Así, resulta que, en estos dos casos notorios, dos líderes políticos con cuestionamientos sobre la legitimidad política de su origen, aunque no necesariamente sobre su legalidad, son los que lideran procesos políticos o económicos que gran parte de sus compatriotas, para no mencionar a la mayoría, cuestionan en términos de su legitimidad democrática y de su conveniencia política, social y/o económica.

Más aún, sus cuestionadas decisiones están provocando problemas que sobrepasan los límites de sus respectivos países, siendo estos, en casi todos los casos, los principales perjudicados. La decisión de romper abruptamente con la Unión Europa significa no solo su debilitamiento, significa también el desplazamiento hacia otras ciudades europeas de sectores, empresas u organizaciones, así como de su personal, como en el caso del sector financiero que está en busca de construir una nueva capital para el sistema financiero europeo.

En términos económicos, provocará a su vez una profunda devaluación de la libra esterlina frente al euro y las otras divisas y la razón es obvia: la imposición de barreras al comercio y al flujo de personas produciría una reducción de las exportaciones británicas a Europa, su principal socio comercial, por encima de la reducción de sus importaciones que siempre reaccionan más lentamente.
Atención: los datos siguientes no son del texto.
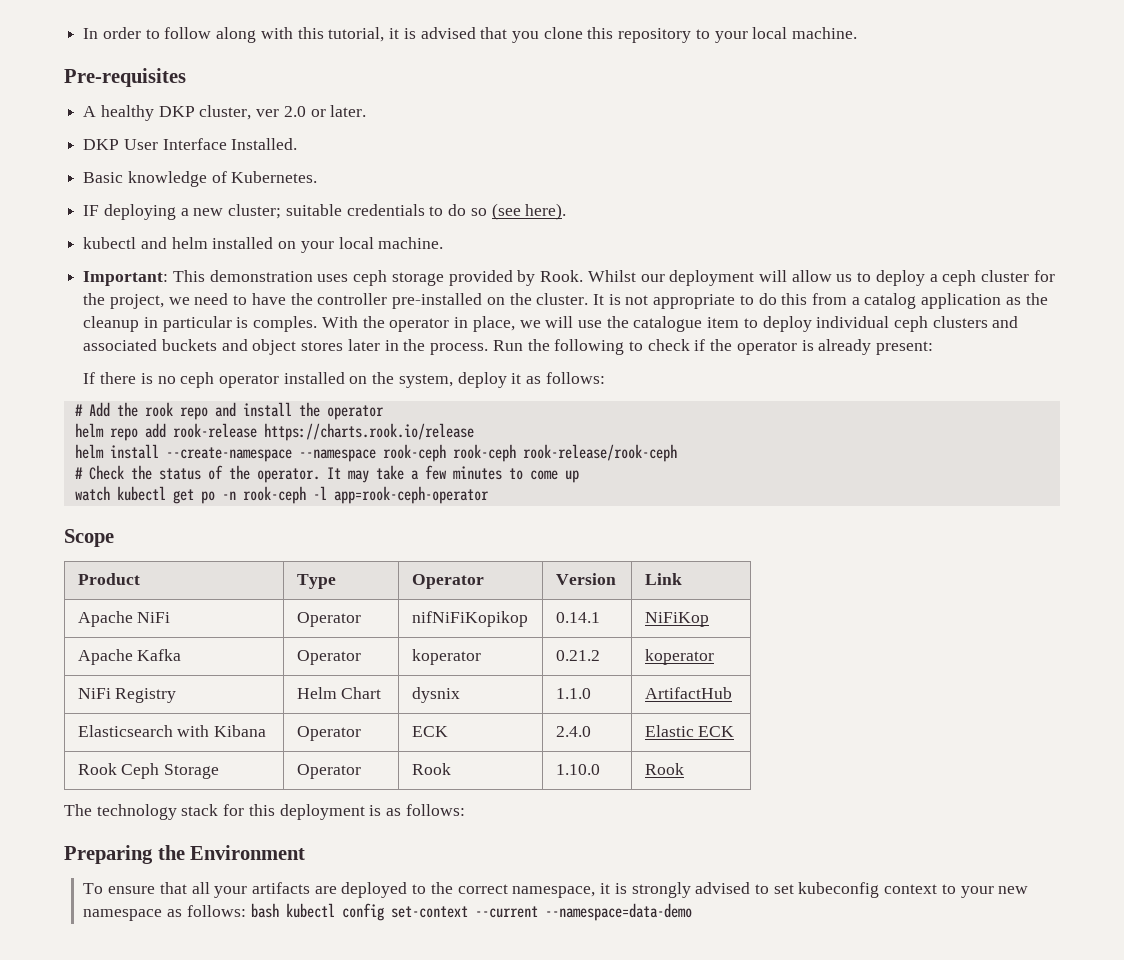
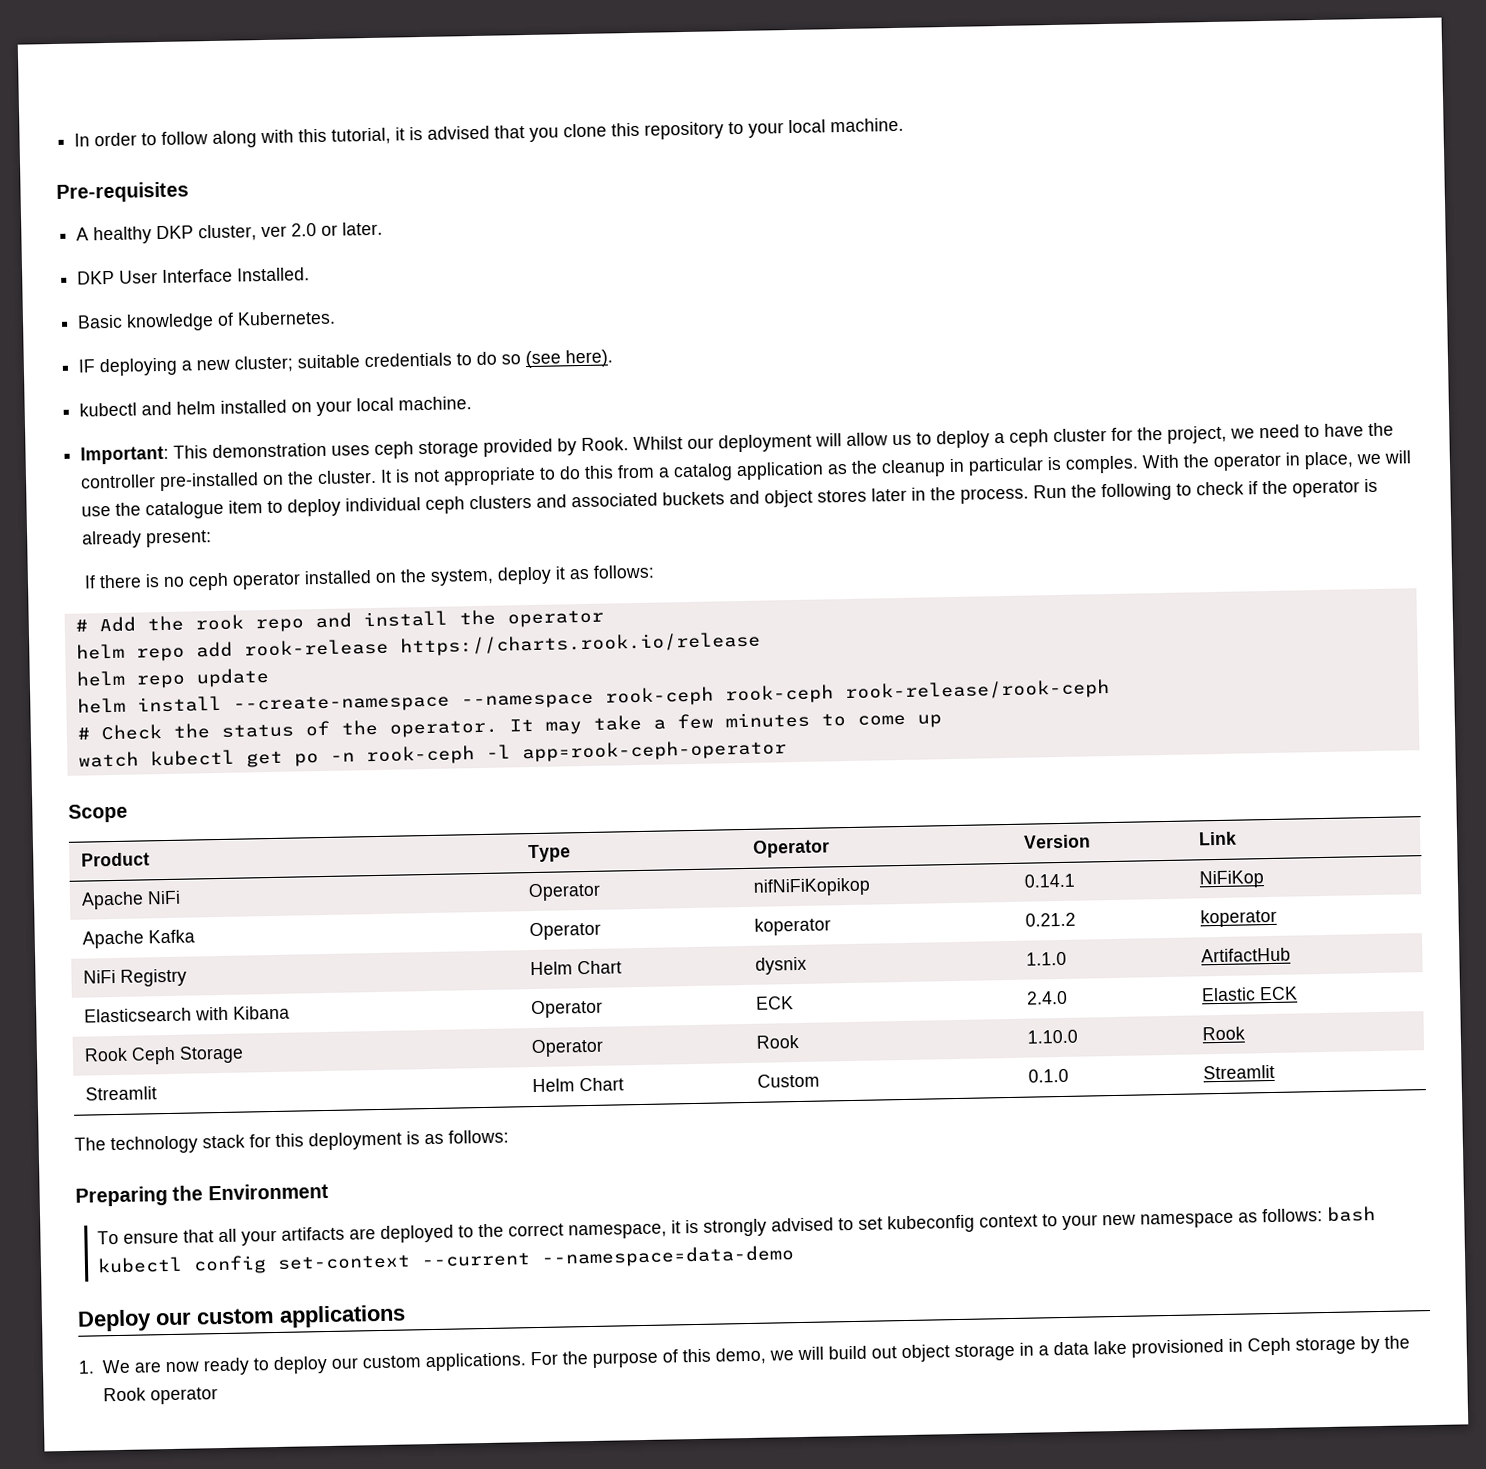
(474, 432) none -> [75,668,269,689] // helm repo update
(684, 769) none -> [84,1086,157,1101] [531,1077,624,1093] [756,1073,820,1088] [1027,1068,1069,1083] [1202,1064,1275,1080] // Streamlit | Helm Chart | Custom | 0.1.0 | Streamlit
(692, 912) none -> [77,1304,406,1332] [78,1335,1410,1376] [102,1387,218,1405] // Deploy our custom applications // 1. We are now ready to deploy our custom applications. For the purpose of this demo, we will build out object storage in a data lake provisioned in Ceph storage by the Rook operator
Provocará también una recesión en la economía británica (ya se contrajo 0,2% en el segundo trimestre por primera vez en siete años) y la razón es también evidente: las nuevas barreras que no sólo implican aumento de los precios domésticos y, por lo tanto, inflación y reducción de los ingresos reales de los británicos, significan también pérdidas de mercados, por lo tanto, menores ventas y, consecuentemente, menores producciones y más desempleo.

En el caso estadounidense, la actitud (de desprecio a sus antiguos aliados), las decisiones políticas (antiinmigración mexicana) y las comerciales (la guerra comercial que según sus declaraciones iniciales sería fácil de ganar) de su presidente están generando consecuencias negativas para todo el mundo (reducción de comercio, desaceleración mundial y reducción de precios de las materias primas, aumento de incertidumbres). Pero lo más importante que está logrando es destruir el prestigio mundial de Estados Unidos, aislarlo de sus antiguos aliados, mostrar al mundo su incapacidad para doblegar a China y, por lo tanto, su pérdida de liderazgo y hegemonía, entregar iniciativas y espacios económicos importantes a otros actores mundiales, reducir la competitividad y los mercados de numerosos sectores y empresas estadounidenses, entre los principales.

La pregunta que emerge de dichas actuaciones y situaciones es ¿por qué la voluntad y los prejuicios de una sola persona, o del grupo que lidera, que, evidentemente, no representan los de la mayoría de los ciudadanos, acaban imponiéndose, incluso a costa del bienestar de la sociedad? Pareciera que cabe una sola respuesta: la democracia representativa no está funcionando. Y no funciona porque, aunque se respeten sus formas y en algunas oportunidades se pretenda transformarla en una democracia plebiscitaria, no acaba siendo un ejercicio de representatividad genuina y de respeto a los intereses generales por sobre los intereses y prejuicios particulares. América Latina debe aprender de dichas situaciones y sus consecuencias para que su democracia, aún en construcción, no acabe reproduciendo los mismos vicios.

* Ph.D. Profesor titular, Pontificia Universidad Javeriana, Departamento de Economía.